Windows Aero is revised in Windows 7, with many UI changes, such as a more touch friendly interface, and many new visual effects and features including pointing device gestures:
Aero Peek showing the Windows 7 desktop when the mouse is pointed on the "show desktop" button on taskbar.
Aero Peek: Hovering over a taskbar thumbnail shows a preview of the entire window. Aero Peek is also available through the "Show desktop" button at the right end of the taskbar, which makes all open windows transparent for a quick view of the desktop. A similar feature was patented during Windows Vista development.
Aero Shake: Quickly dragging a window back and forth minimizes all other windows. Shaking it again restores them.
Aero Snap: Dragging a window to the right or left side of the desktop causes the window to fill the respective half of the screen. Snapping a window to the top of the screen maximizes it. Windows can be resized by stretching them to touch the top or bottom of the screen, which fully increases their vertical screen estate, while retaining their width, these windows can then slide horizontally if moved by the title bar, or pulled off, which returns the window to its original height.
Touchscreen gestures and support for high DPI on displays were added.
Title bars of maximized windows remain transparent instead of becoming opaque.
The outline of non-maximized windows is completely white, rather than having a cyan outline on the right side and bottom.
The taskbar was redesigned to automatically group windows by application, and only show their icon by default. When hovering over the taskbar button of an open program, the button glows the dominant RGB color of its icon, with the effect following the mouse cursor.
Progress indicators are present in taskbar buttons.
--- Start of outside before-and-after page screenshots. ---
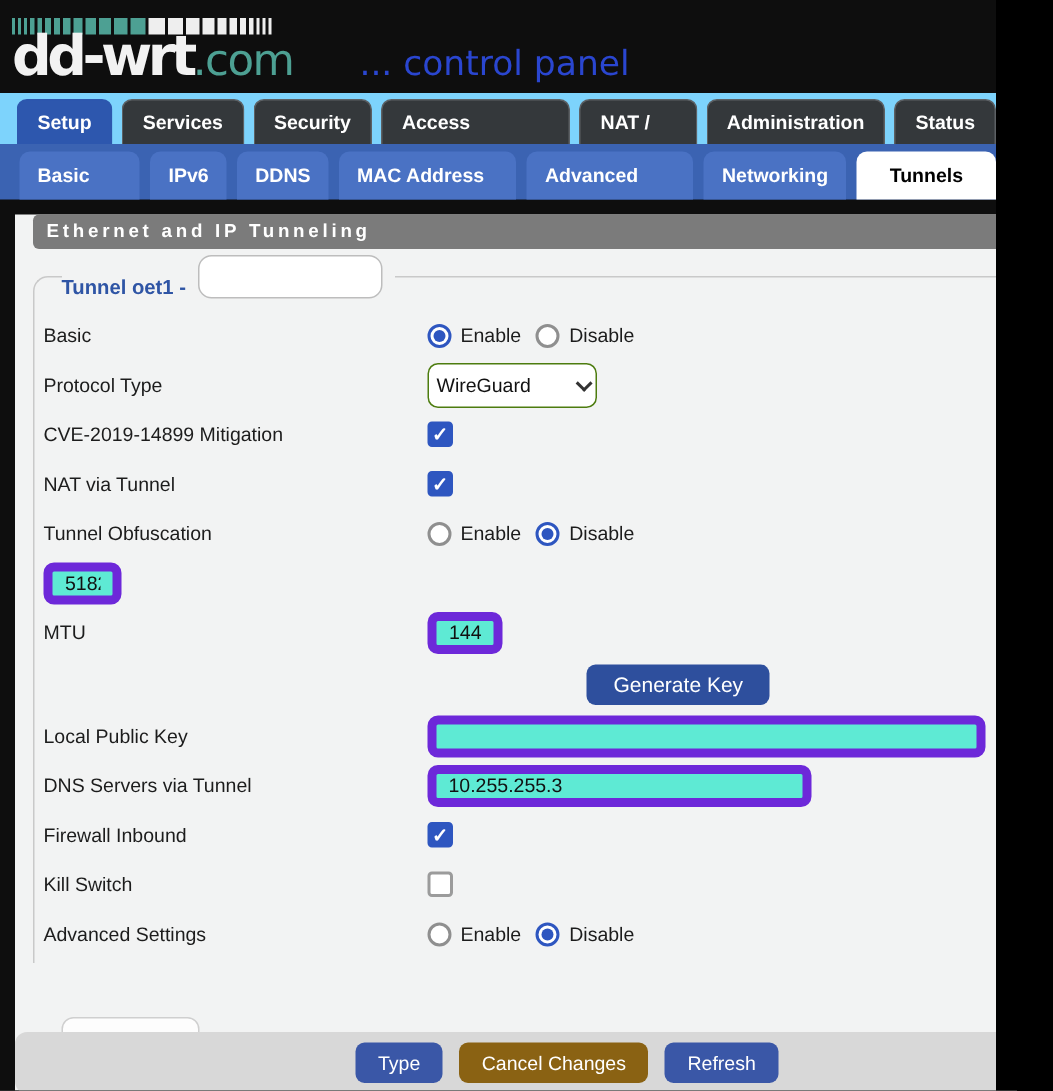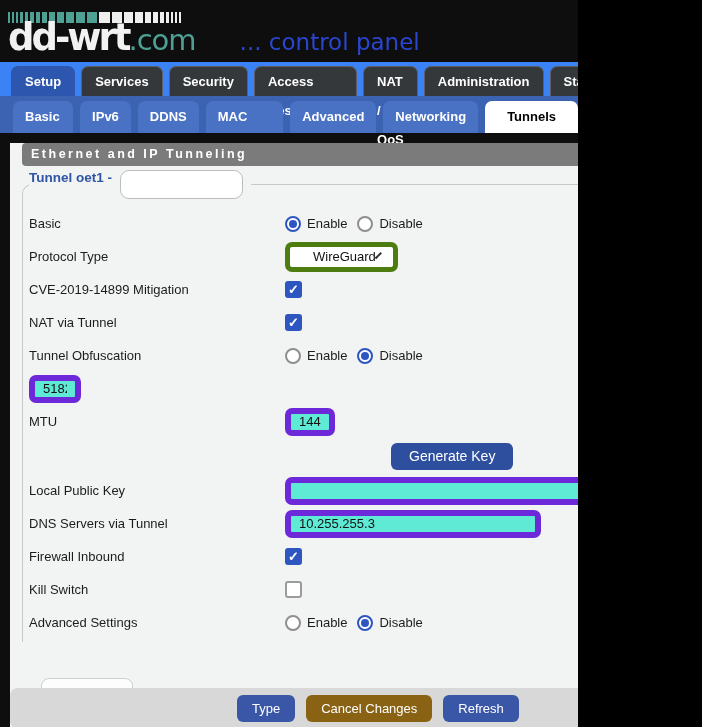--- a/index.html
+++ b/index.html
@@ -5,7 +5,7 @@
   * { margin:0; padding:0; box-sizing:border-box; }
   html,body { background:#000; }
   body { font-family:"Liberation Sans", sans-serif; }
-  .page { position:relative; width:578px; height:727px; background:#0e0e0e; overflow:hidden; }
+  .page { position:relative; width:664px; height:727px; background:#0e0e0e; overflow:hidden; }
 
   
   .hdr { position:relative; height:62px; background:#0e0e0e; }

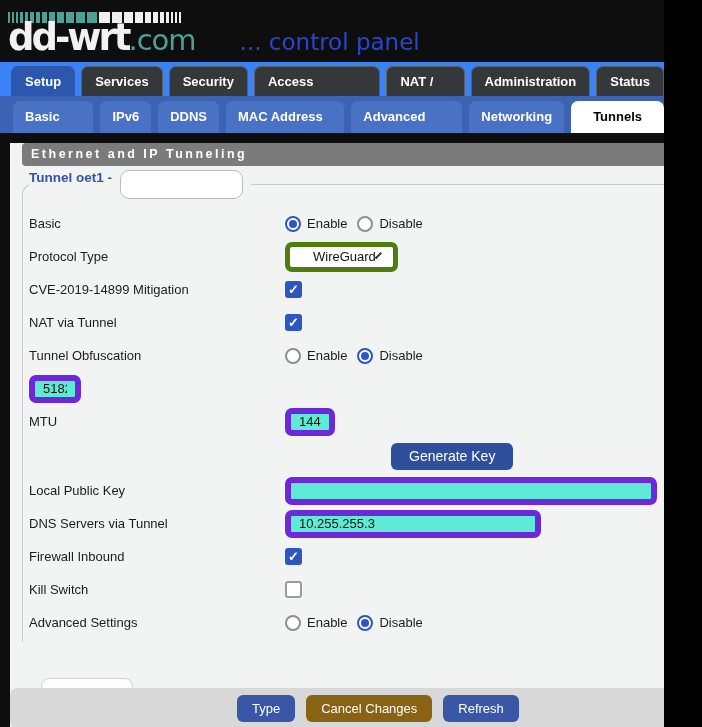--- a/index.html
+++ b/index.html
@@ -17,7 +17,7 @@
   .tagline { margin-left:44px; font-family:"DejaVu Sans", sans-serif; font-size:23px; font-weight:400; letter-spacing:0px; color:var(--tagline_blue,#2a46d0); }
 
   
-  .main-tabs { height:34px; background:#3b82f6; display:flex; align-items:flex-end; padding-left:11px; gap:6px; }
+  .main-tabs { height:34px; background:#7dd3fc; display:flex; align-items:flex-end; padding-left:11px; gap:6px; }
   .main-tabs .tab { height:30px; line-height:29px; padding:0 13px; background:#34383b; border:1px solid #5c6064; border-bottom:none;
     border-radius:7px 7px 0 0; color:#fff; font-size:13px; font-weight:700; cursor:pointer; }
   .main-tabs .tab.active { background:var(--tab_active,#2d57ae); border-color:var(--tab_active,#2d57ae); }

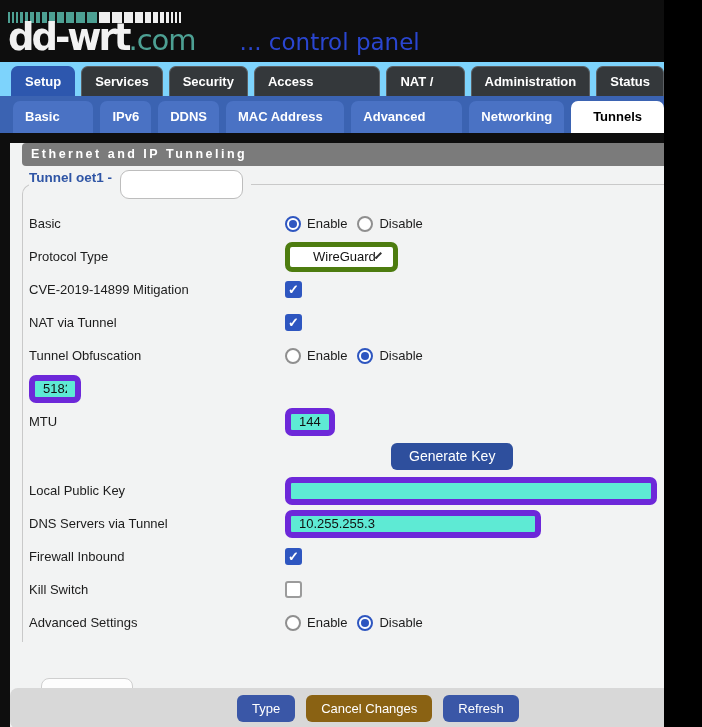--- a/index.html
+++ b/index.html
@@ -34,7 +34,7 @@
     border-radius:4px 0 0 4px; color:#fff; font-size:12.5px; font-weight:700; letter-spacing:2.5px; padding-left:9px; }
   fieldset { margin:4px 0 0 12px; border:1px solid #c9c9c9; border-right:none; border-bottom:none;
     border-radius:10px 0 0 0; padding:0 0 0 6px; height:472px; }
-  legend { display:flex; align-items:flex-start; gap:8px; padding:0 8px 0 0; margin-left:0; }
+  legend { display:flex; align-items:flex-end; gap:8px; padding:0 8px 0 0; margin-left:12px; }
   .legend-label { color:var(--legend_blue,#2f55a5); font-size:13.5px; font-weight:700; white-space:nowrap; }
   .legend-input { width:123px; height:29px; border:1px solid #bdbdbd; border-radius:9px; background:#fff; font-size:13px; padding:0 8px; outline:none; }
 

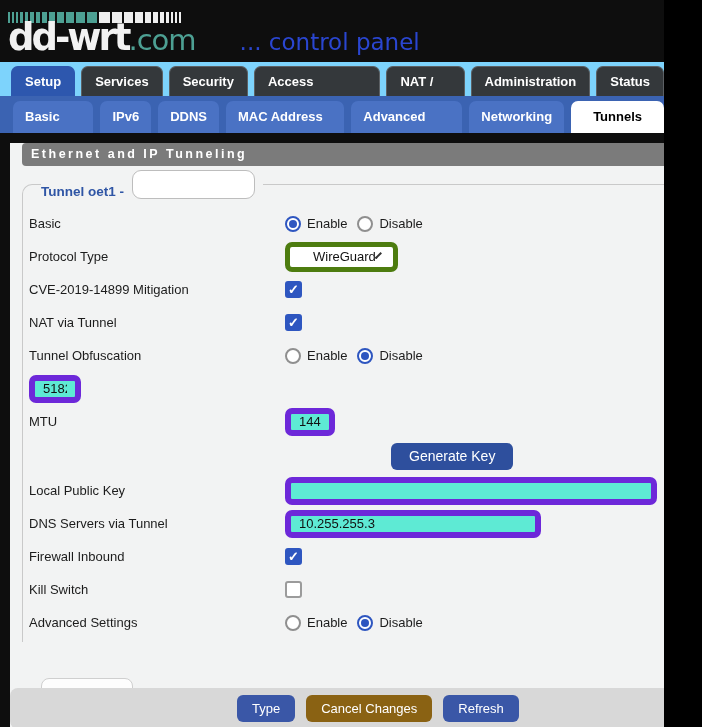--- a/index.html
+++ b/index.html
@@ -52,8 +52,8 @@
   .rlab { margin-left:6px; font-size:13px; color:#1c1c1c; }
 
   
-  .select { width:113px; height:30px; background:#fff; border:5px solid #4d7c0f; border-radius:7px; display:flex; align-items:center;
-    padding:0 23px; cursor:pointer; }
+  .select { width:113px; height:30px; background:#fff; border:1px solid #4d7c0f; border-radius:7px; display:flex; align-items:center;
+    padding:0 5px; cursor:pointer; }
   .sval { flex:1; font-size:13px; color:#111; }
   .chev { width:8px; height:8px; border-right:2px solid #333; border-bottom:2px solid #333; transform:rotate(45deg) translateY(-2px); }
For example, downloading a file in a web browser can cause the button to fill with color as the operation progresses.
In later versions of Windows
Some of the features introduced in Aero remain in modified forms in later versions of Windows.
While pre-release versions of Windows 8 used an updated version of Aero Glass with a flatter, squared look, the Glass theme was replaced prior to release by a new flat design theme based on Metro design language. Transparency effects were removed from the interface, aside from the taskbar, which maintained transparency but no longer has a blur effect.
The OS initially maintained an updated version of Metro, but began to increasingly reinstate detailed lighting effects (including those that follow the cursor) and Aero Glass-like transparency via its migration to Fluent Design System as a successor to Metro.
Window snapping has been extended to allow applications to be snapped to quadrants of the screen. When a window is snapped to half of the screen, the user is prompted to select a second window to occupy the other half of the screen.
Aero Shake is now referred to as "Title bar window shake".
Predefined "snap layouts" can be activated by hovering over the maximize/restore button on a titlebar. Sets of windows formed using snap layouts ("snap groups") can be minimized and restored from the taskbar as a group.